### What is being asked
Quote the data below in full, minus the images.

### Study material
----

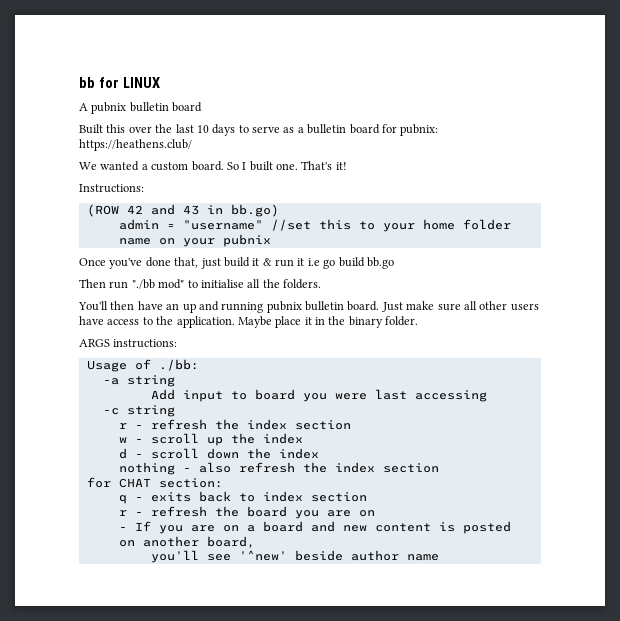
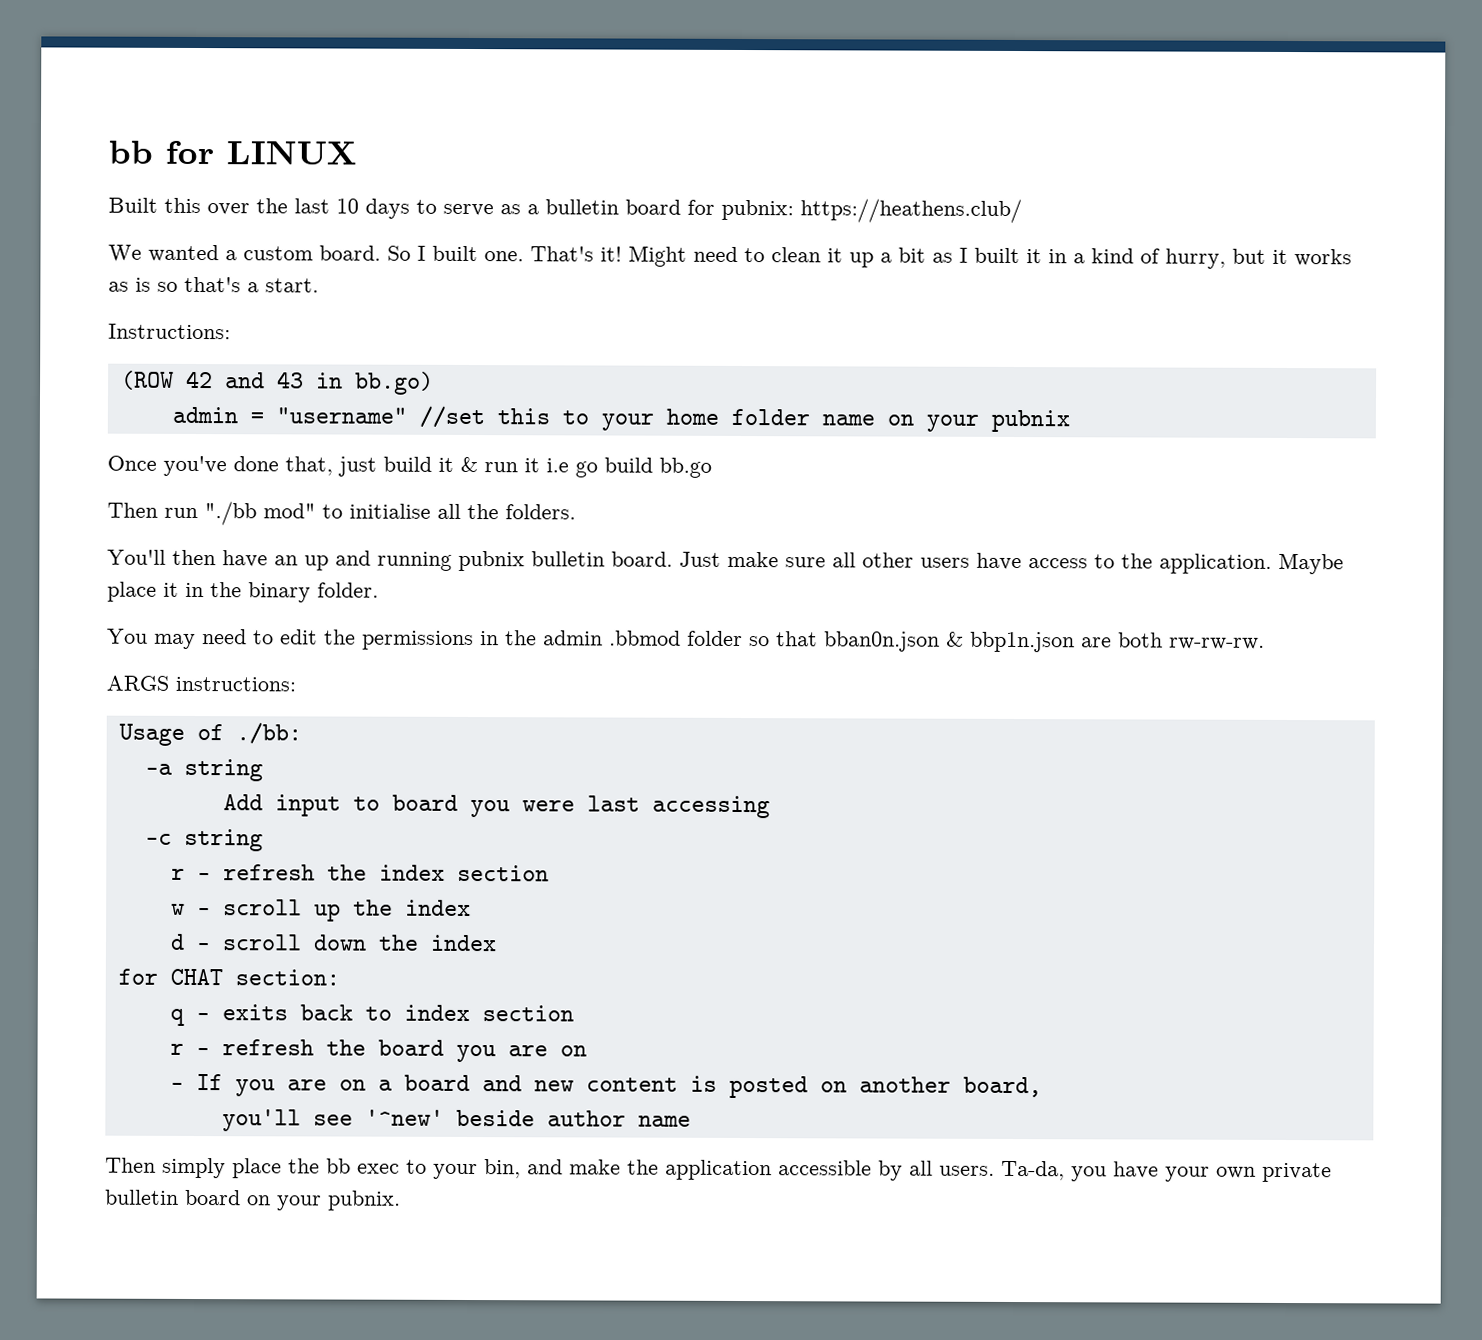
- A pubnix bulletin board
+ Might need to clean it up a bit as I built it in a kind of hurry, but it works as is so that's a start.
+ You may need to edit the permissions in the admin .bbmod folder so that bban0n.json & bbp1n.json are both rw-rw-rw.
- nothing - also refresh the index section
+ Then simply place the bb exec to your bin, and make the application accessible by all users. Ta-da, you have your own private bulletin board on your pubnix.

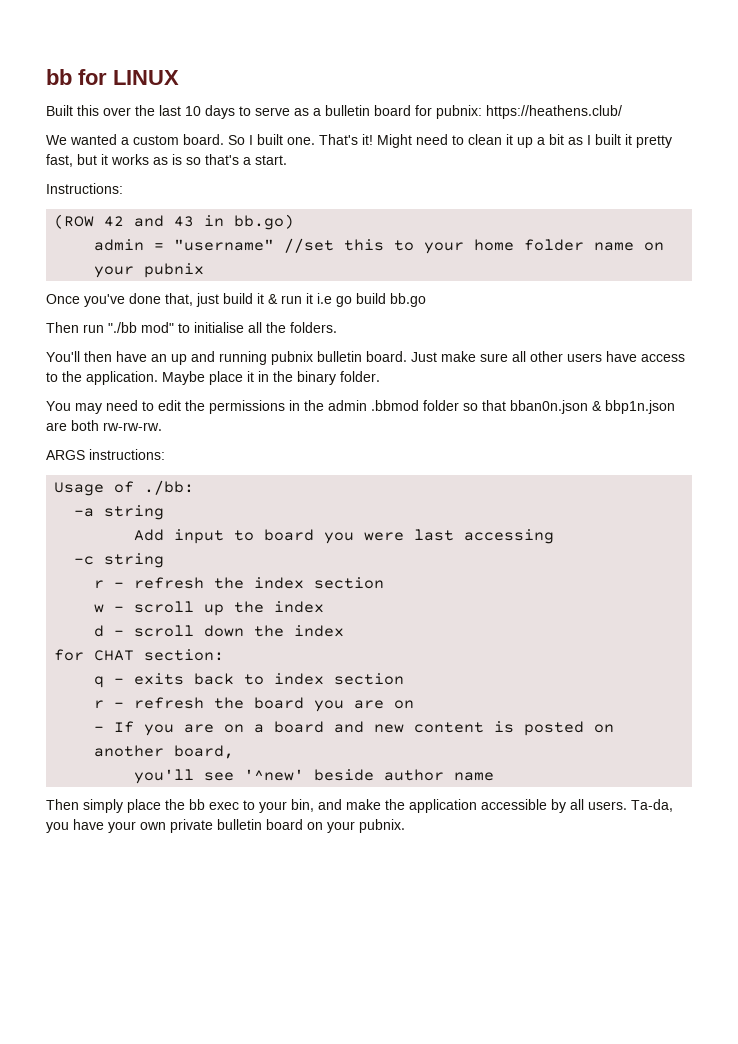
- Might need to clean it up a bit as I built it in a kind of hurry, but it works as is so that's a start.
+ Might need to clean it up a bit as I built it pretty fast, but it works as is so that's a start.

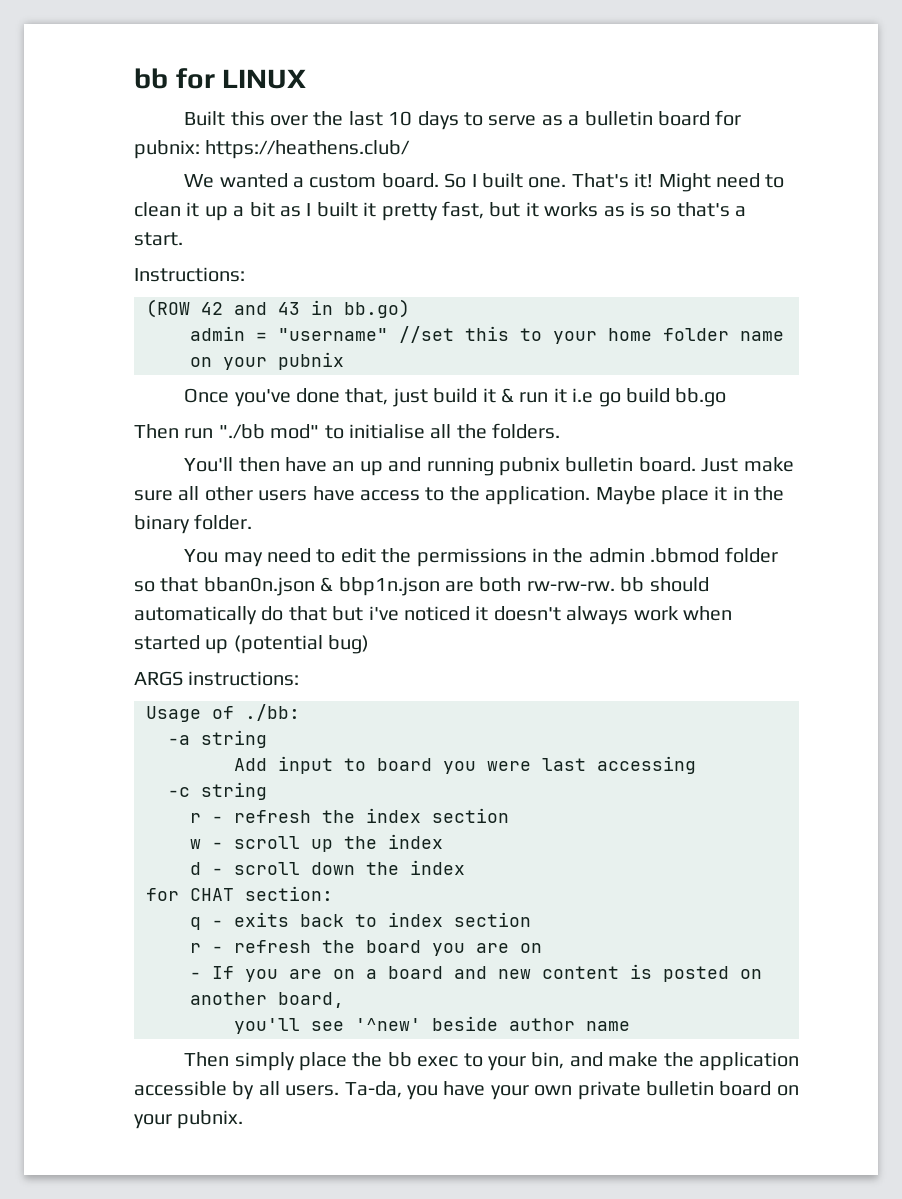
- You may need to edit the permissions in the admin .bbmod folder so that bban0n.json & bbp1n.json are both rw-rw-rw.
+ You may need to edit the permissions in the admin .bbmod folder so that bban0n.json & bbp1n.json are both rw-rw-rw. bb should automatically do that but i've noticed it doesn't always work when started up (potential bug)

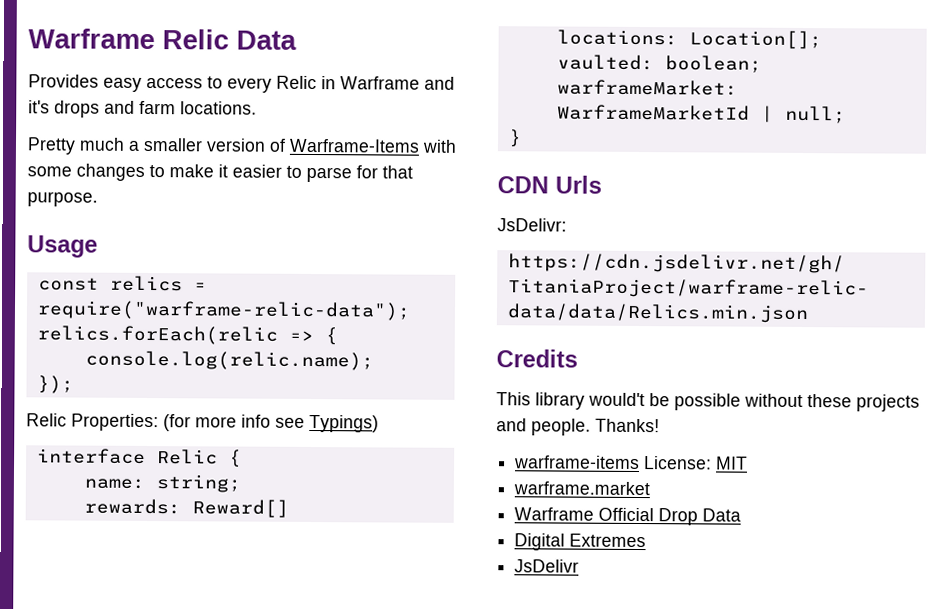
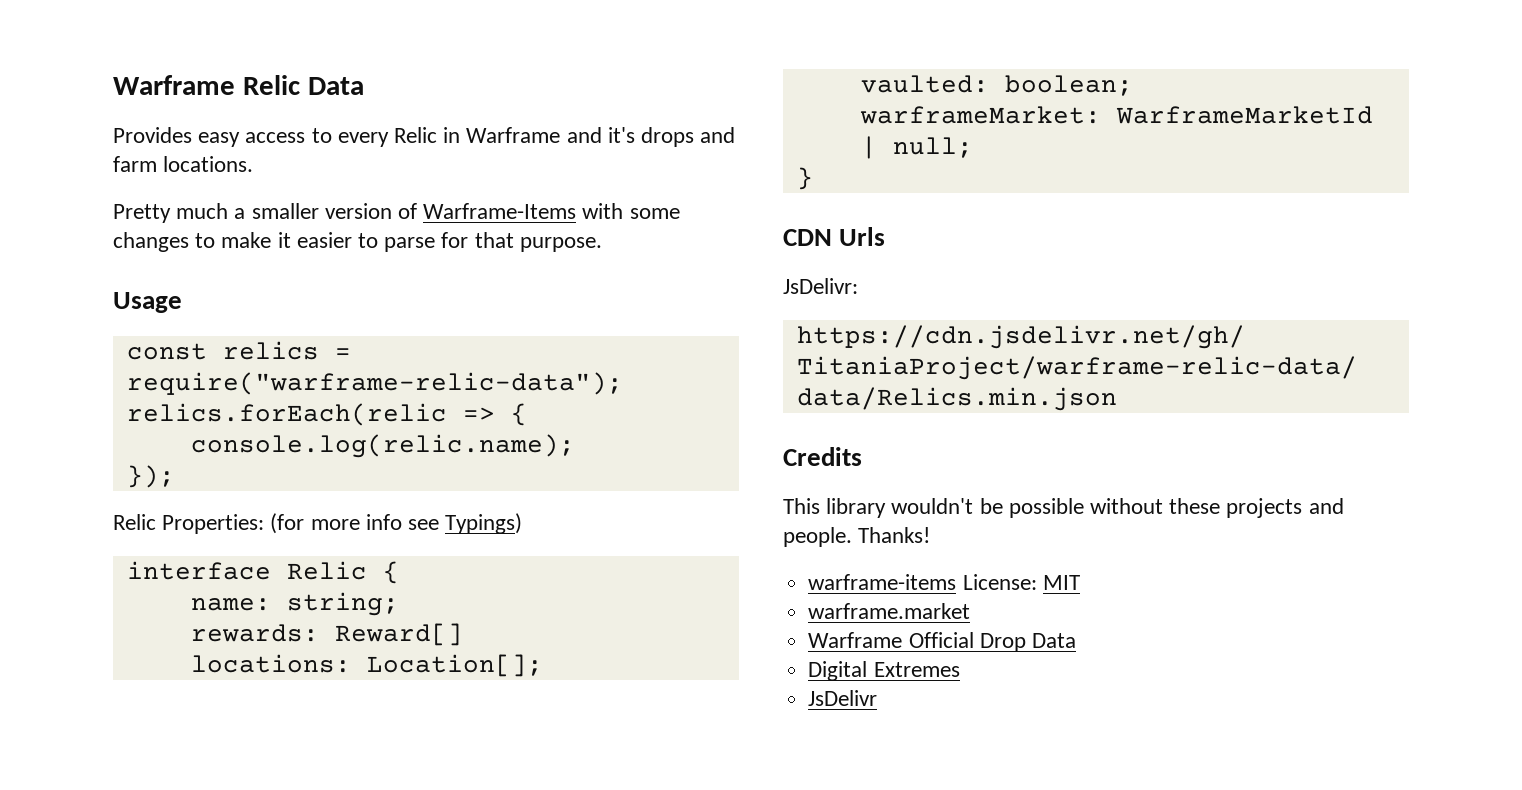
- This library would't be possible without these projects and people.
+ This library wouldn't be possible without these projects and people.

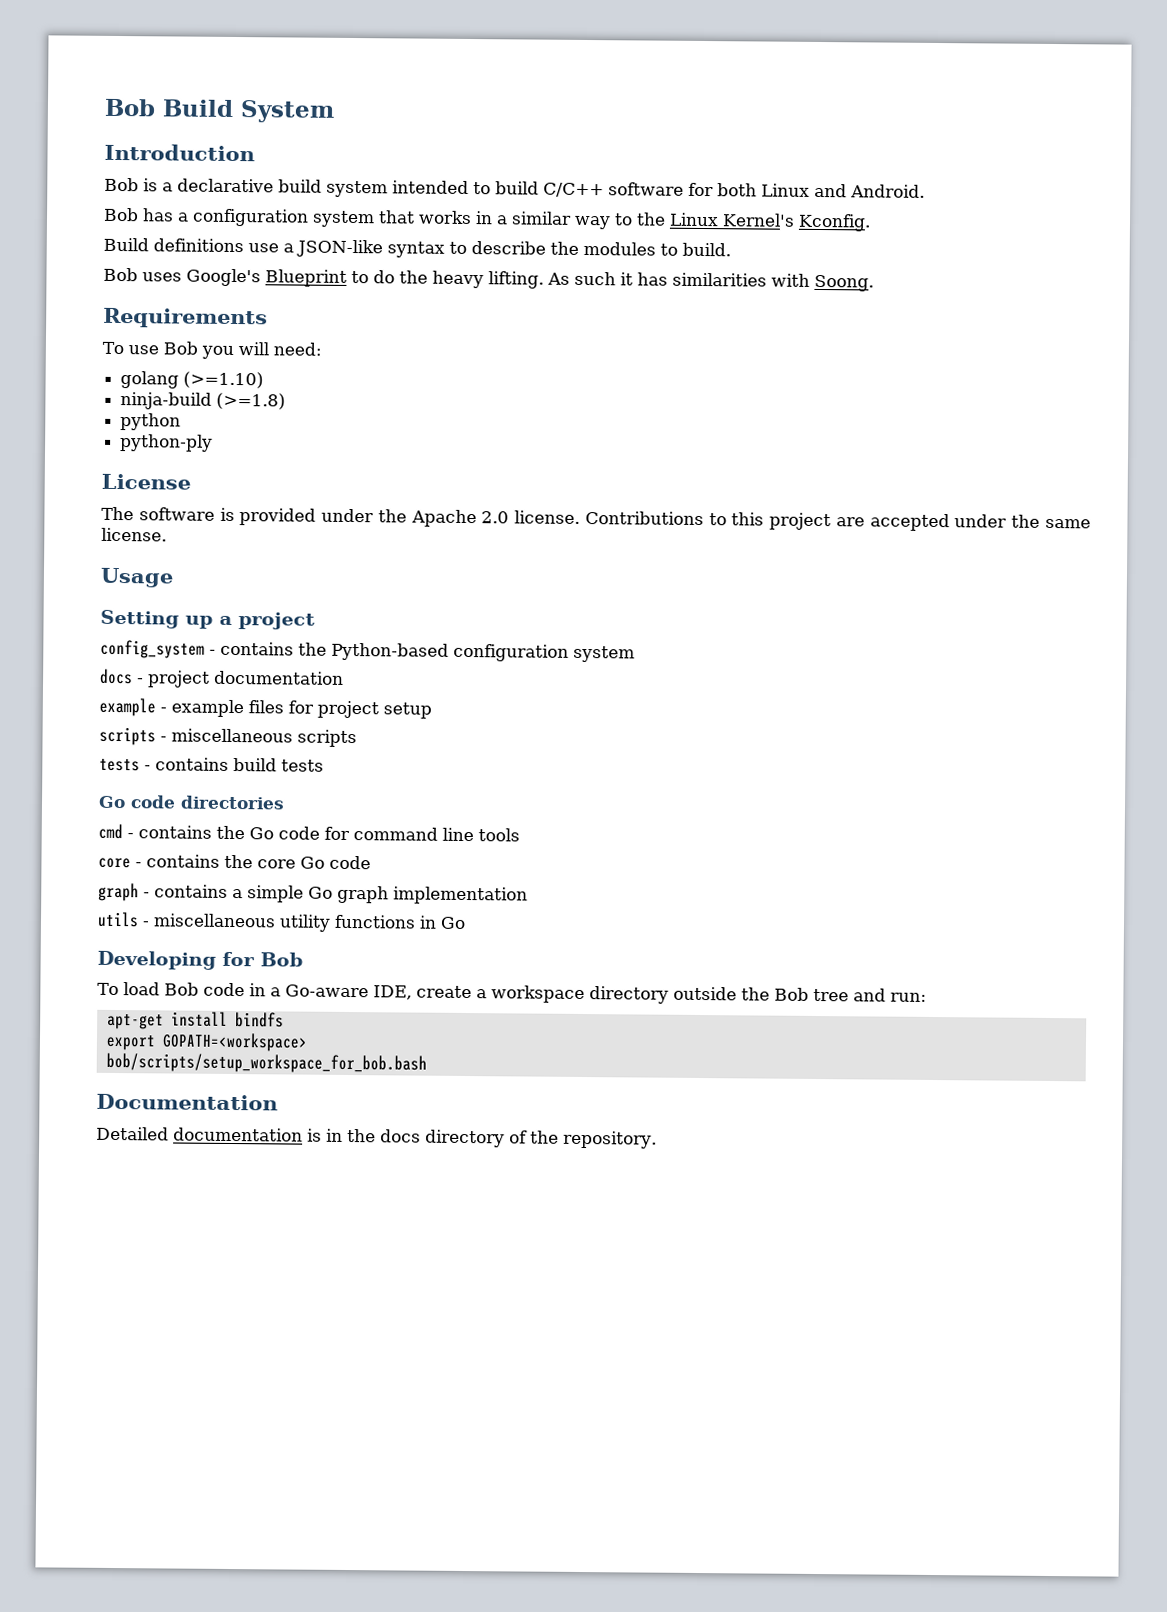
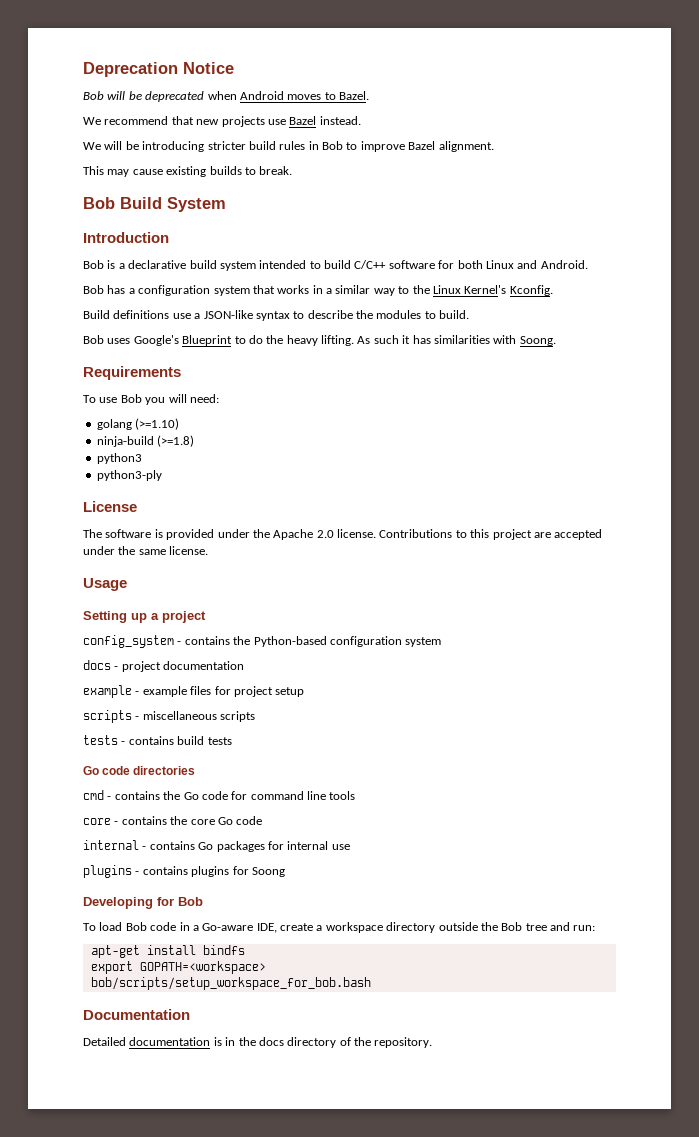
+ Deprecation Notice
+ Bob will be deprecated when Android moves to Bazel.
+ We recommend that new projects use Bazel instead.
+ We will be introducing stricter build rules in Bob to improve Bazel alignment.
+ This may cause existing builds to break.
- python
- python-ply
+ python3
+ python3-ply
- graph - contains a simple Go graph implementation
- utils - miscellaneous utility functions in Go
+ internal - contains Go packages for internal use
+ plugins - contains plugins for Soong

----

### Task response
- A pubnix bulletin board
+ Might need to clean it up a bit as I built it in a kind of hurry, but it works as is so that's a start.
+ You may need to edit the permissions in the admin .bbmod folder so that bban0n.json & bbp1n.json are both rw-rw-rw.
- nothing - also refresh the index section
+ Then simply place the bb exec to your bin, and make the application accessible by all users. Ta-da, you have your own private bulletin board on your pubnix.

- Might need to clean it up a bit as I built it in a kind of hurry, but it works as is so that's a start.
+ Might need to clean it up a bit as I built it pretty fast, but it works as is so that's a start.

- You may need to edit the permissions in the admin .bbmod folder so that bban0n.json & bbp1n.json are both rw-rw-rw.
+ You may need to edit the permissions in the admin .bbmod folder so that bban0n.json & bbp1n.json are both rw-rw-rw. bb should automatically do that but i've noticed it doesn't always work when started up (potential bug)

- This library would't be possible without these projects and people.
+ This library wouldn't be possible without these projects and people.

+ Deprecation Notice
+ Bob will be deprecated when Android moves to Bazel.
+ We recommend that new projects use Bazel instead.
+ We will be introducing stricter build rules in Bob to improve Bazel alignment.
+ This may cause existing builds to break.
- python
- python-ply
+ python3
+ python3-ply
- graph - contains a simple Go graph implementation
- utils - miscellaneous utility functions in Go
+ internal - contains Go packages for internal use
+ plugins - contains plugins for Soong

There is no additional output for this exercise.